Domain-Driven Design uses value objects for concepts like Money, Email, and Coordinates — objects whose identity is defined entirely by their values. A frozen dataclass with __post_init__ validation is a clean implementation.

from dataclasses import dataclass
import re

@dataclass(frozen=True)
class Email:
    value: str

    def __post_init__(self):
        pattern = r"^[a-zA-Z0-9_.+-]+@[a-zA-Z0-9-]+\.[a-zA-Z0-9-.]+$"
        if not re.match(pattern, self.value):
            raise ValueError(f"Invalid email address: {self.value!r}")

    def domain(self) -> str:
        return self.value.split("@")[1]


@dataclass(frozen=True)
class Money:
    amount: float
    currency: str = "INR"

    def __post_init__(self):
        if self.amount < 0:
            raise ValueError("Money amount cannot be negative")

    def __add__(self, other: "Money") -> "Money":
        if self.currency != other.currency:
            raise ValueError(f"Cannot add {self.currency} and {other.currency}")
        return Money(self.amount + other.amount, self.currency)

    def __str__(self) -> str:
        return f"{self.currency} {self.amount:,.2f}"


e = Email("alice@techoral.com")
print(e.domain())   # techoral.com

price = Money(499.0)
tax   = Money(89.82)
total = price + tax
print(total)   # INR 588.82

# Value objects are usable as dict keys
pricing: dict[Money, str] = {Money(999.0): "Pro", Money(1999.0): "Enterprise"}
print(pricing[Money(999.0)])  # Pro

Tips, Gotchas, and Best Practices

Use __slots__ for hot paths.

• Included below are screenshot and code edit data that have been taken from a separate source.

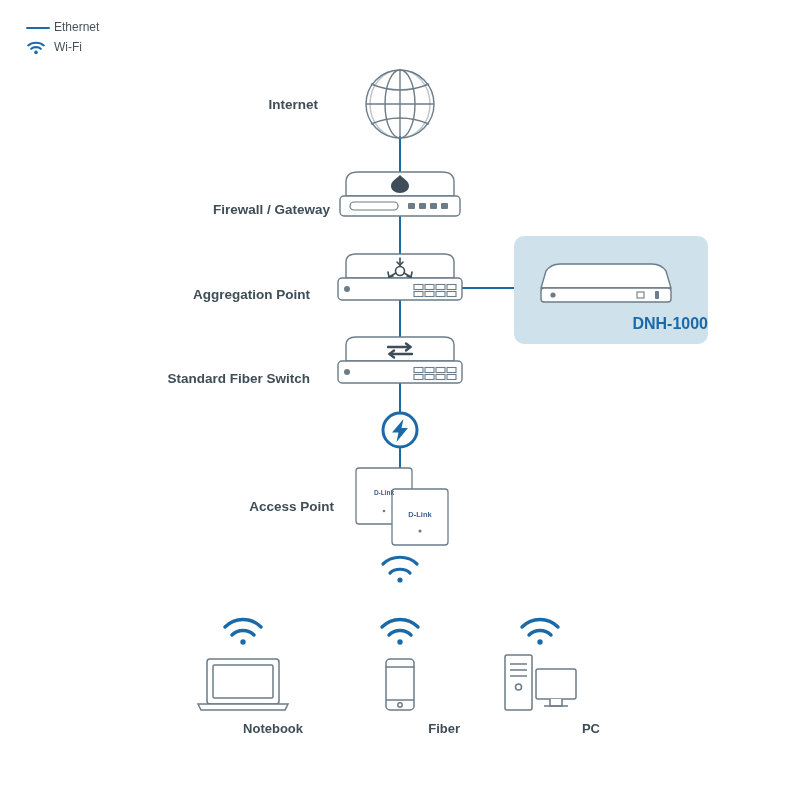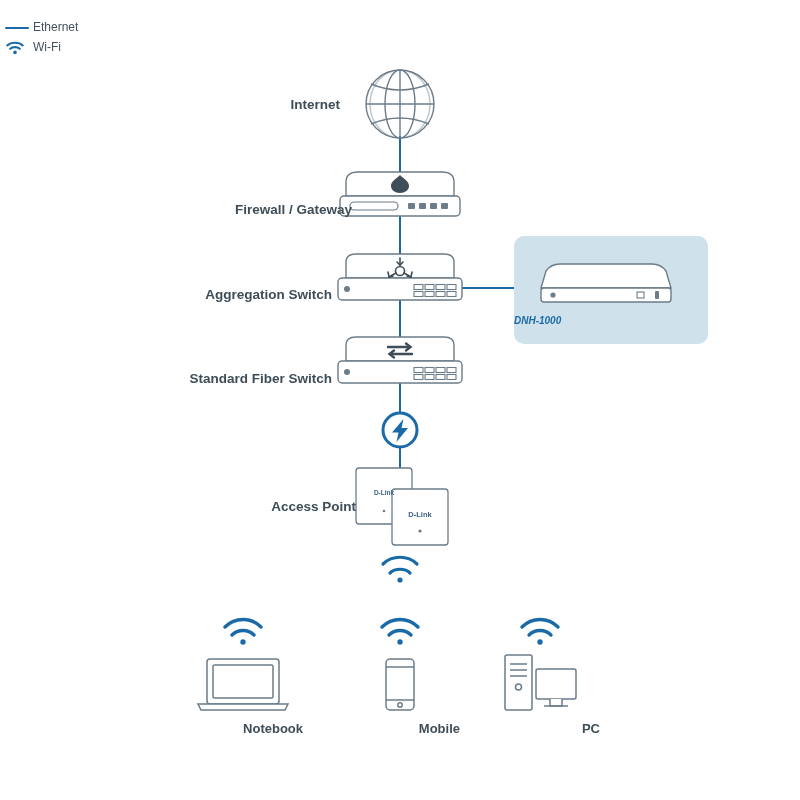"Ethernet" #legend { left: 5px -> 26px }
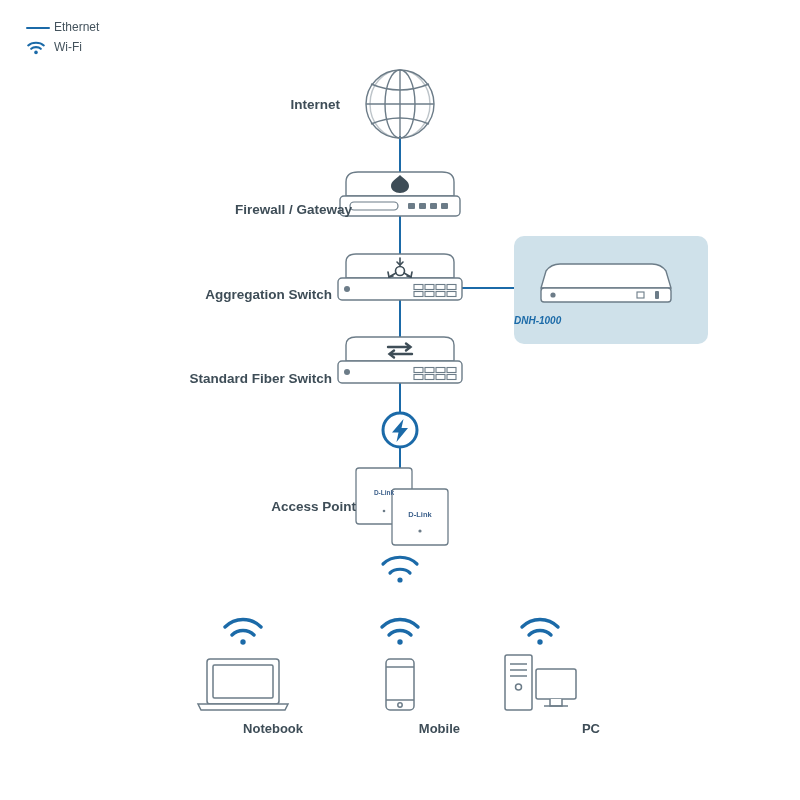"Internet" .row-label { padding-left: 22px -> none }
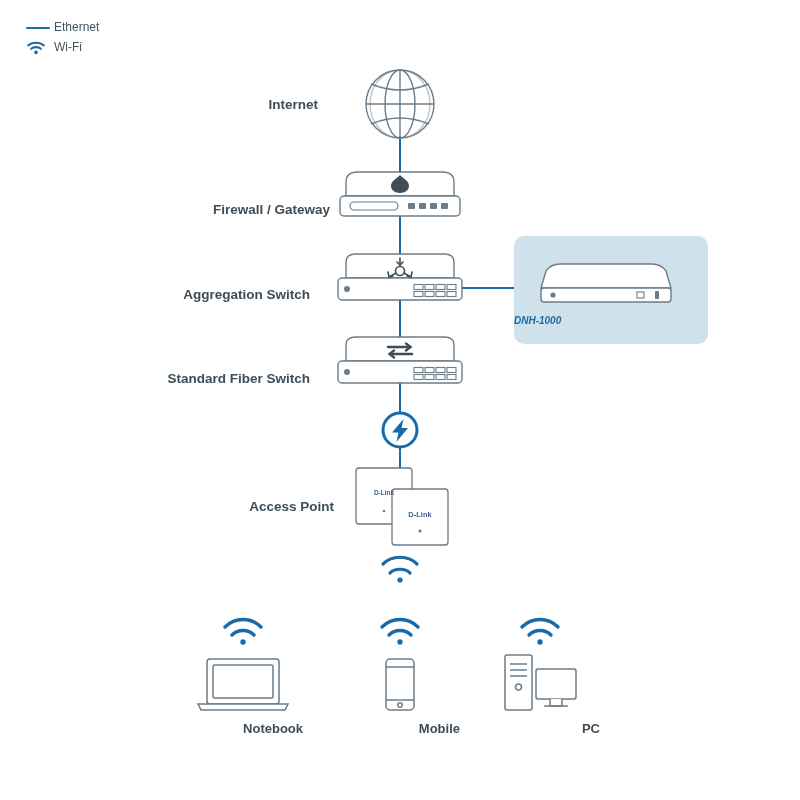"Aggregation Switch" div.row-label { text: Switch -> Point }
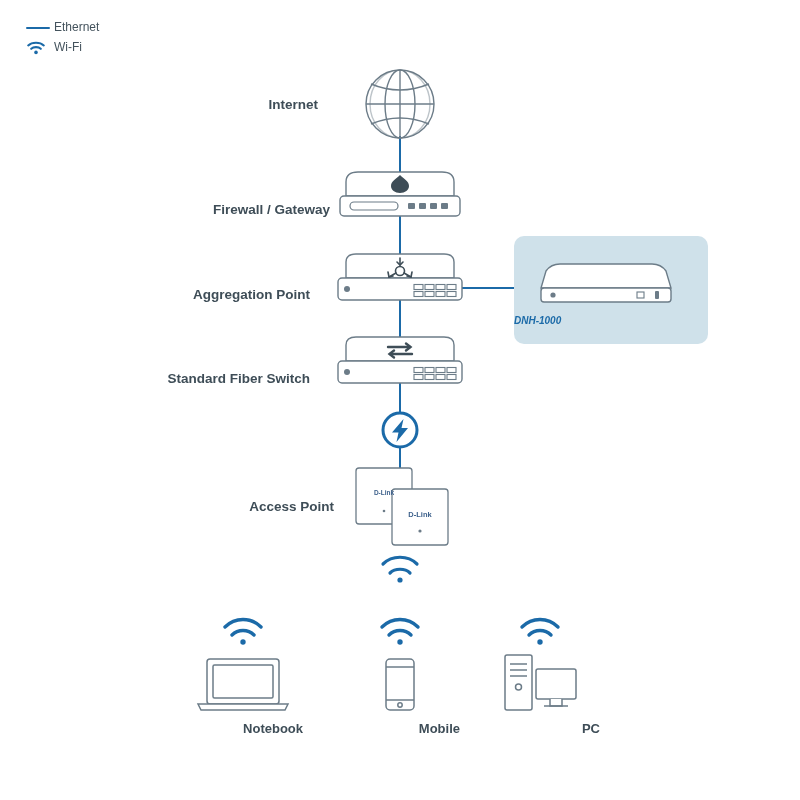"DNH-1000" .highlight-label { font-size: 10px -> 16px; font-style: italic -> none; text-align: left -> right }
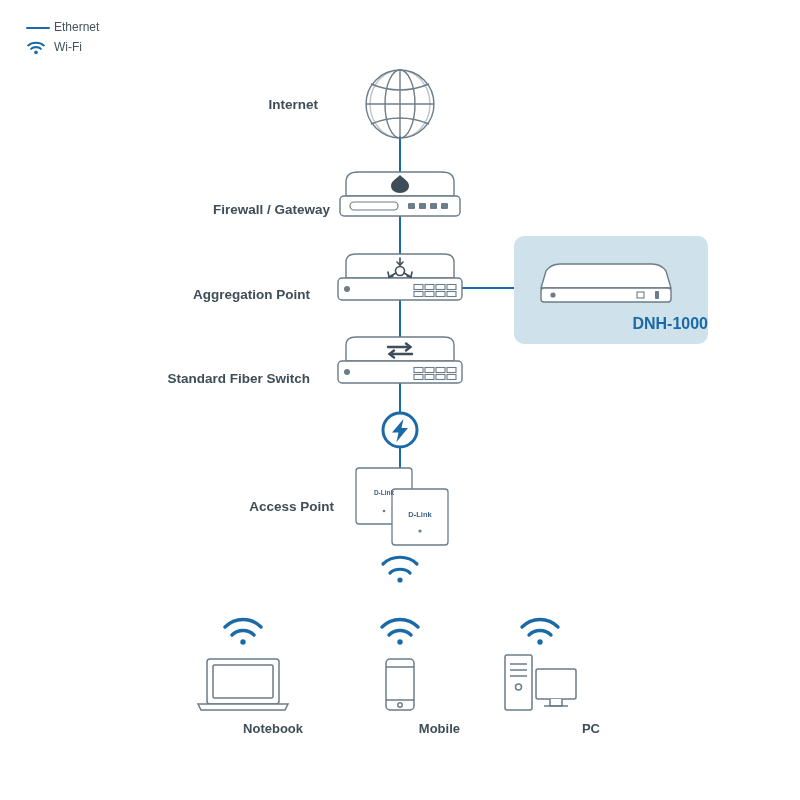"Mobile" div.node-label { text: Mobile -> Fiber }
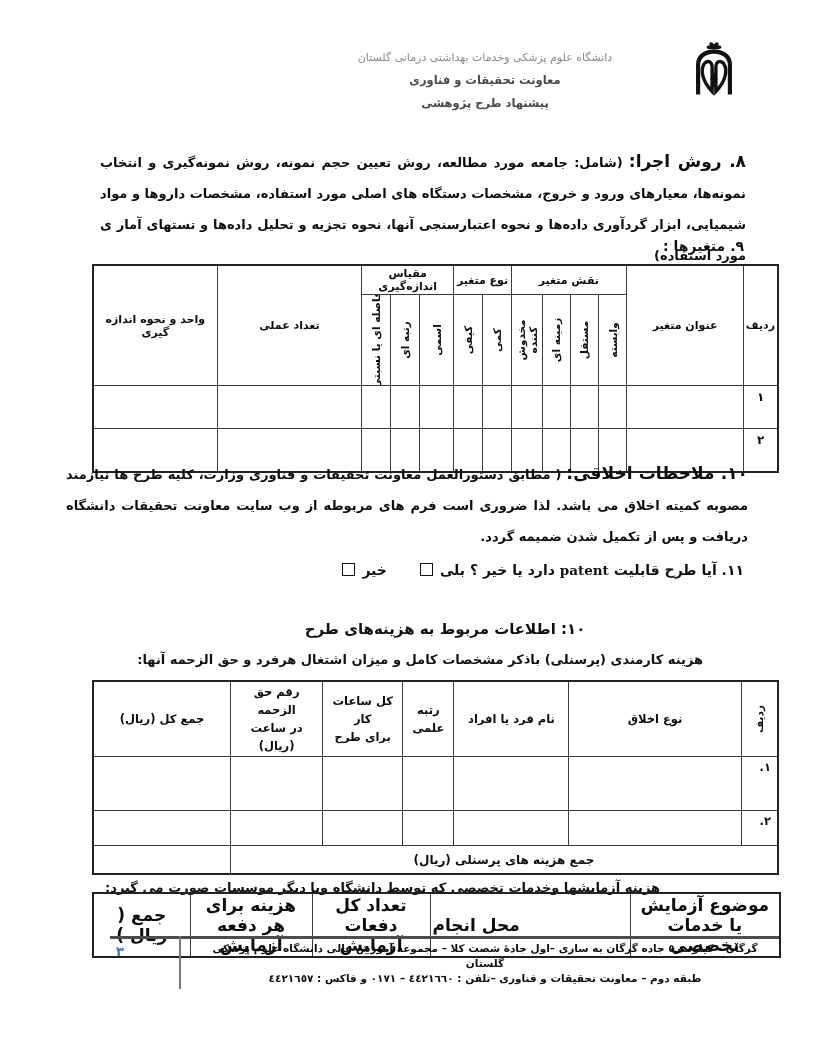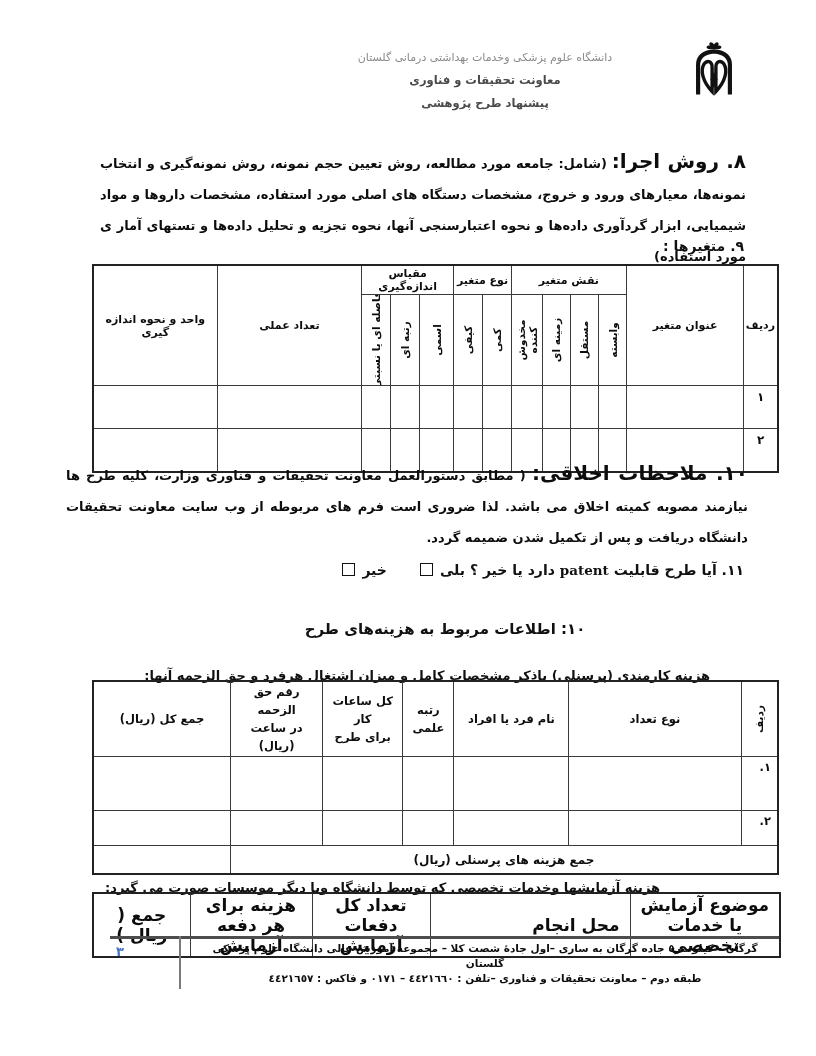"۸. روش اجرا:" .sec-title-inline { font-size: 20px -> 17px }
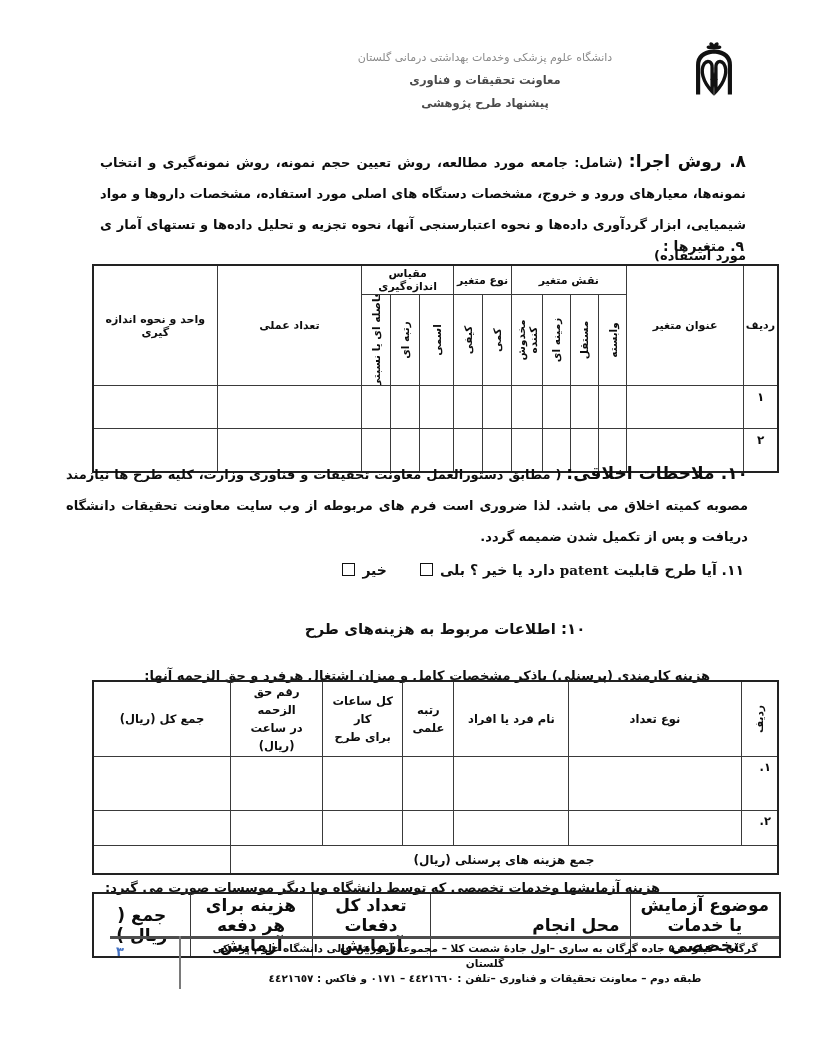"هزینه کارمندی (پرسنلی) باذکر مشخصات" .personnel-intro { margin-top: 16px -> none; right: 106px -> 113px }
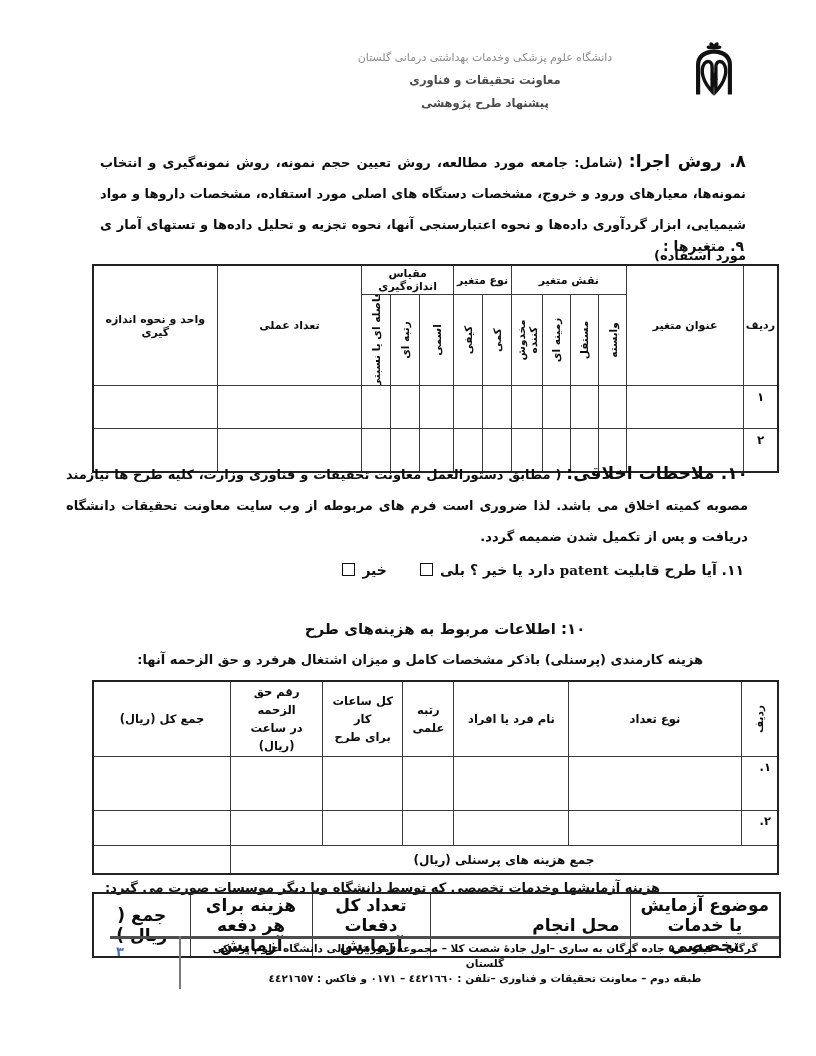"نوع تعداد" td { text: تعداد -> اخلاق }
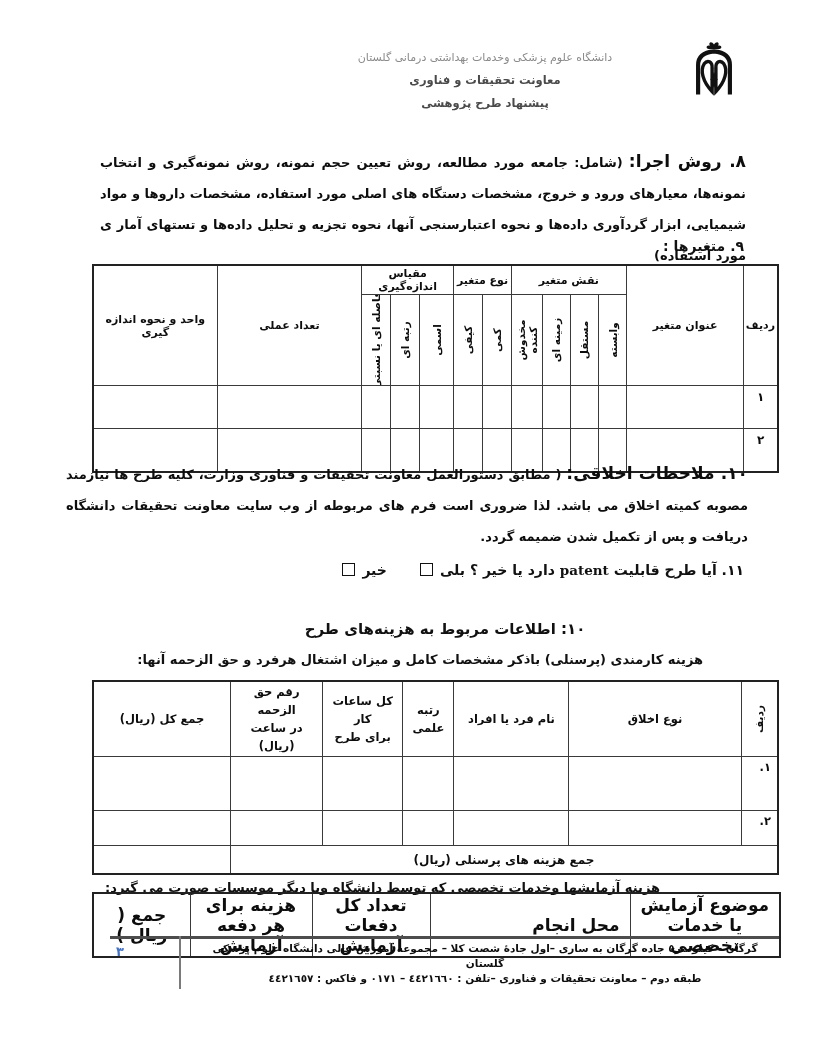"محل انجام" .t3 .loc { text-align: right -> left }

If a dataclass is instantiated millions of times (game entities, event records, ML feature rows), always add slots=True. The 20-30% speed improvement and halved memory usage add up quickly.
Combine frozen=True and order=True freely. These flags are independent. Frozen gives you safety and hashability; order gives you sortability.
Do not mix mutable and immutable fields in frozen dataclasses. A frozen dataclass that holds a list is technically immutable in terms of references (you cannot reassign the list attribute) but the list itself is still mutable. Use tuples for truly immutable collections.
Prefer kw_only=True for large dataclasses. When a class has six or more fields, forcing keyword-only arguments makes call sites self-documenting and eliminates argument-order bugs.
Dataclasses are not ORM models. Do not use them as direct database table representations — that is SQLAlchemy's job. Use them as clean, validation-free DTOs that carry data to and from the persistence layer.

Python 3.12+ improvements: PEP 681 (dataclass_transform) makes dataclass-like decorators type-checker-aware, enabling libraries like Pydantic and attrs to get the same first-class IDE support as the stdlib @dataclass.